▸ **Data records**
Start of Block
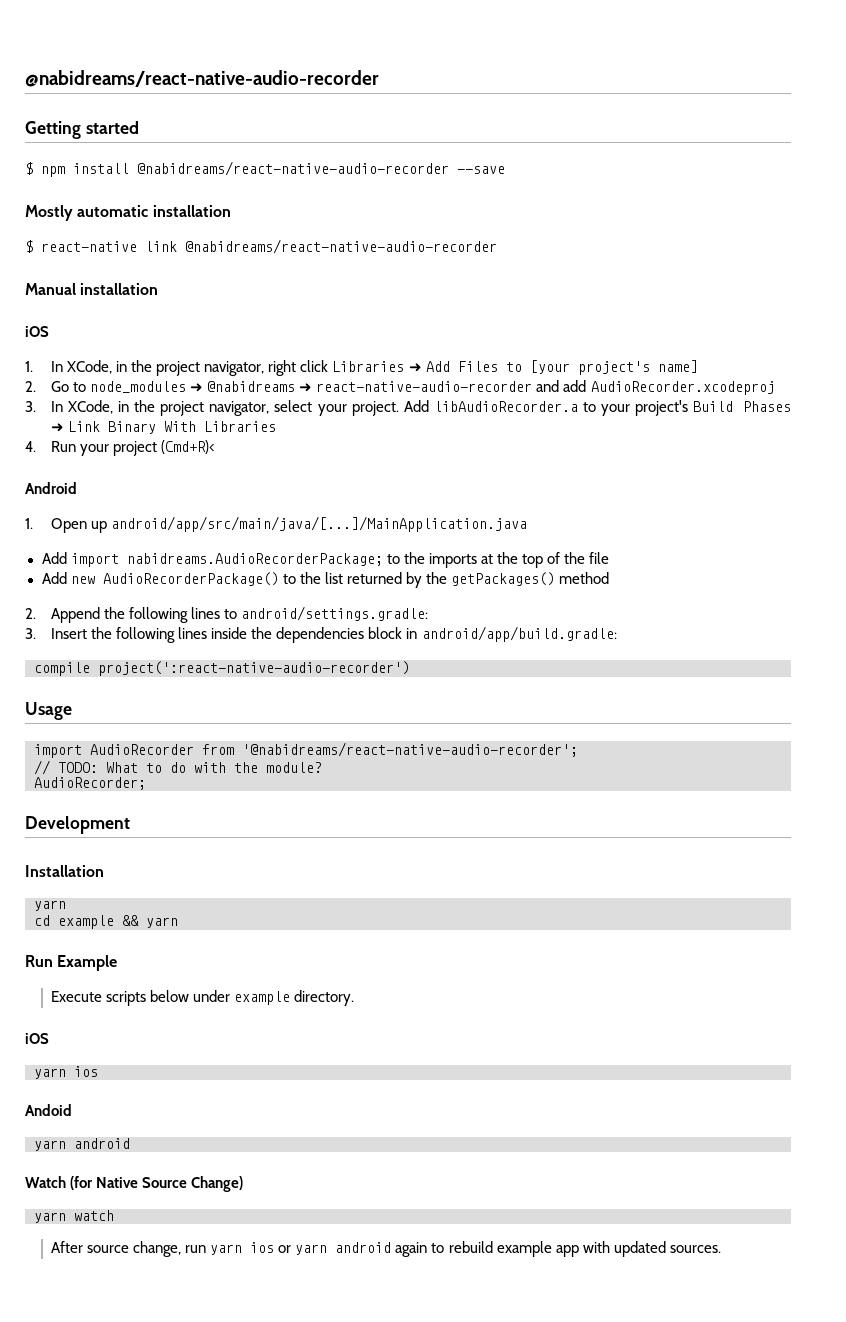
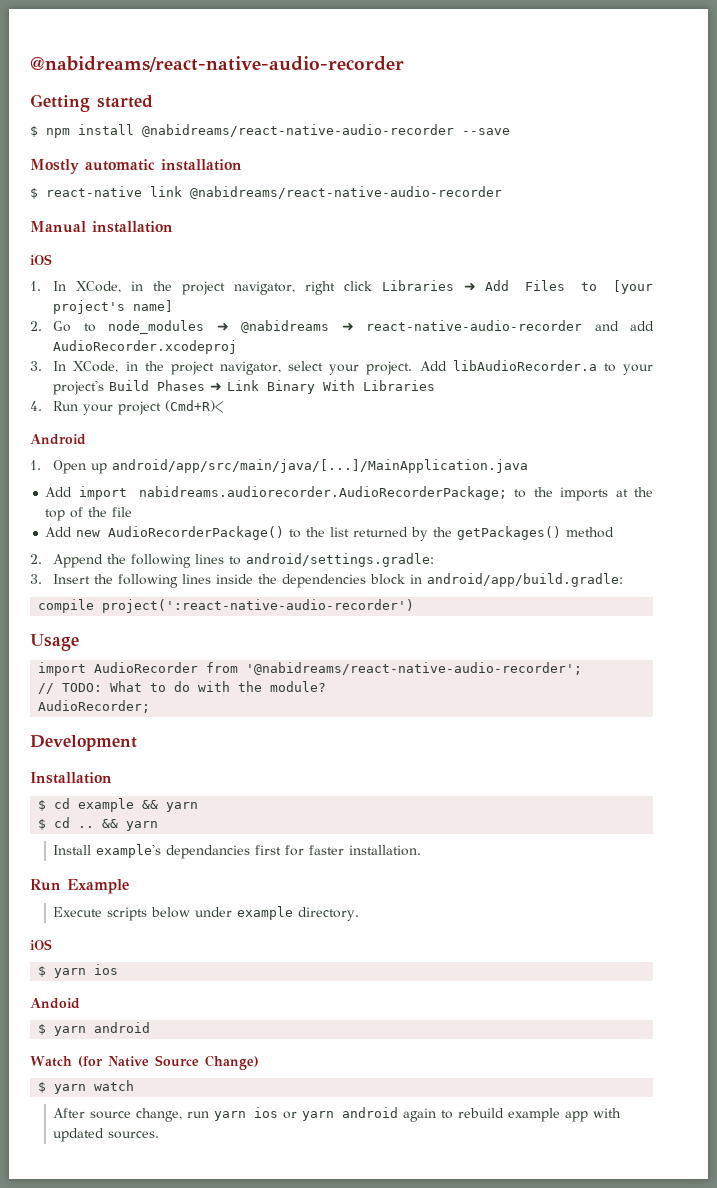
- Add import nabidreams.AudioRecorderPackage; to the imports at the top of the file
+ Add import nabidreams.audiorecorder.AudioRecorderPackage; to the imports at the top of the file
  Installation
- yarn
- cd example && yarn
+ $ cd example && yarn
+ $ cd .. && yarn
+ Install example's dependancies first for faster installation.
  Execute scripts below under example directory.
  iOS
- yarn ios
+ $ yarn ios
  Andoid
- yarn android
+ $ yarn android
- yarn watch
+ $ yarn watch

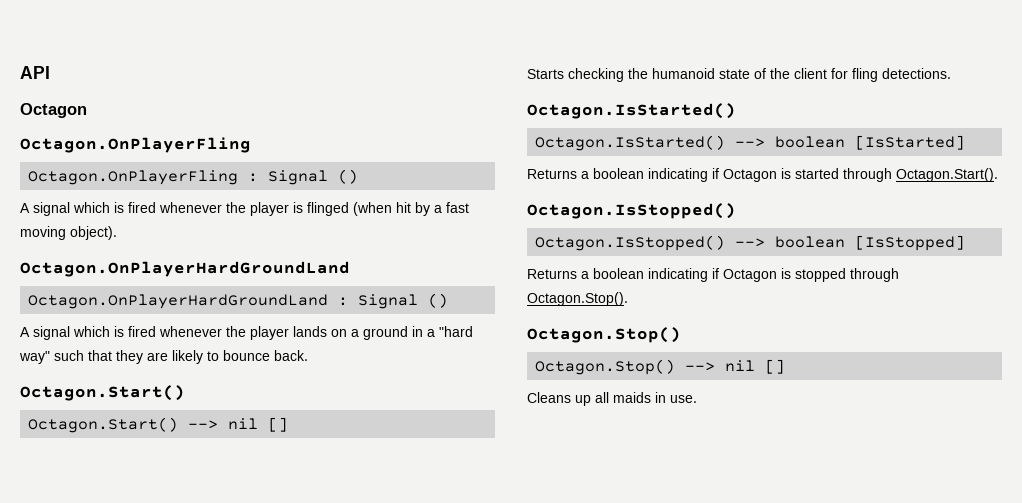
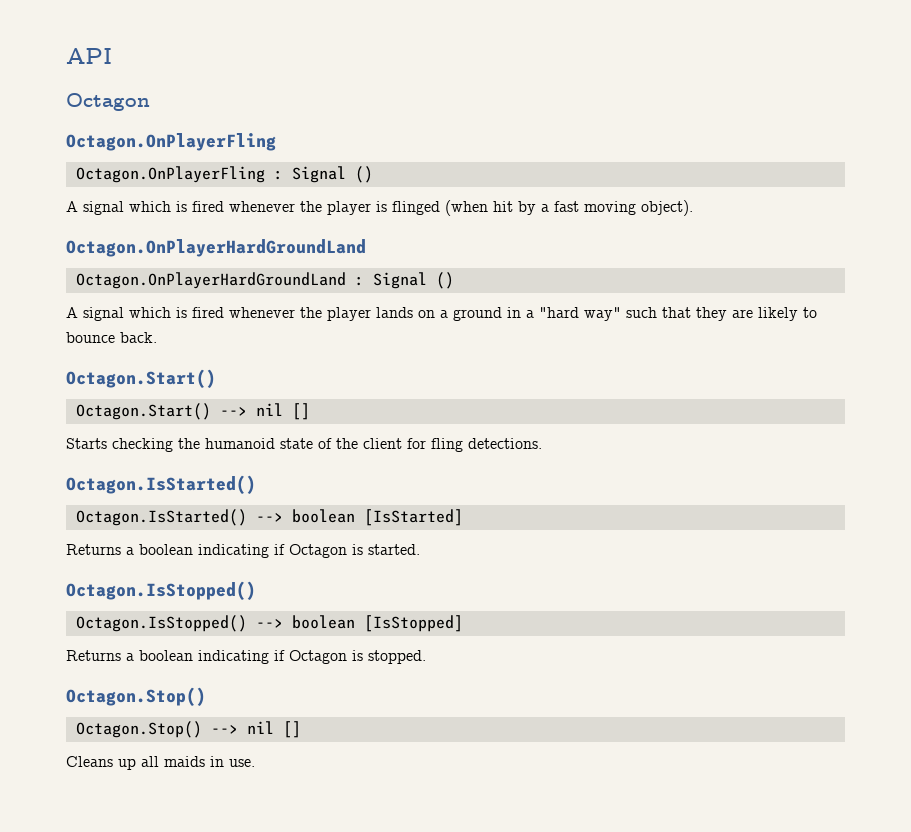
- Returns a boolean indicating if Octagon is started through Octagon.Start().
+ Returns a boolean indicating if Octagon is started.
- Returns a boolean indicating if Octagon is stopped through Octagon.Stop().
+ Returns a boolean indicating if Octagon is stopped.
End of Block
▸ **WHAT YOU WILL DO**
After dropping every picture, transcribe each entry exactly.

▸ **EXPECTED ANSWER**
- Add import nabidreams.AudioRecorderPackage; to the imports at the top of the file
+ Add import nabidreams.audiorecorder.AudioRecorderPackage; to the imports at the top of the file
  Installation
- yarn
- cd example && yarn
+ $ cd example && yarn
+ $ cd .. && yarn
+ Install example's dependancies first for faster installation.
  Execute scripts below under example directory.
  iOS
- yarn ios
+ $ yarn ios
  Andoid
- yarn android
+ $ yarn android
- yarn watch
+ $ yarn watch

- Returns a boolean indicating if Octagon is started through Octagon.Start().
+ Returns a boolean indicating if Octagon is started.
- Returns a boolean indicating if Octagon is stopped through Octagon.Stop().
+ Returns a boolean indicating if Octagon is stopped.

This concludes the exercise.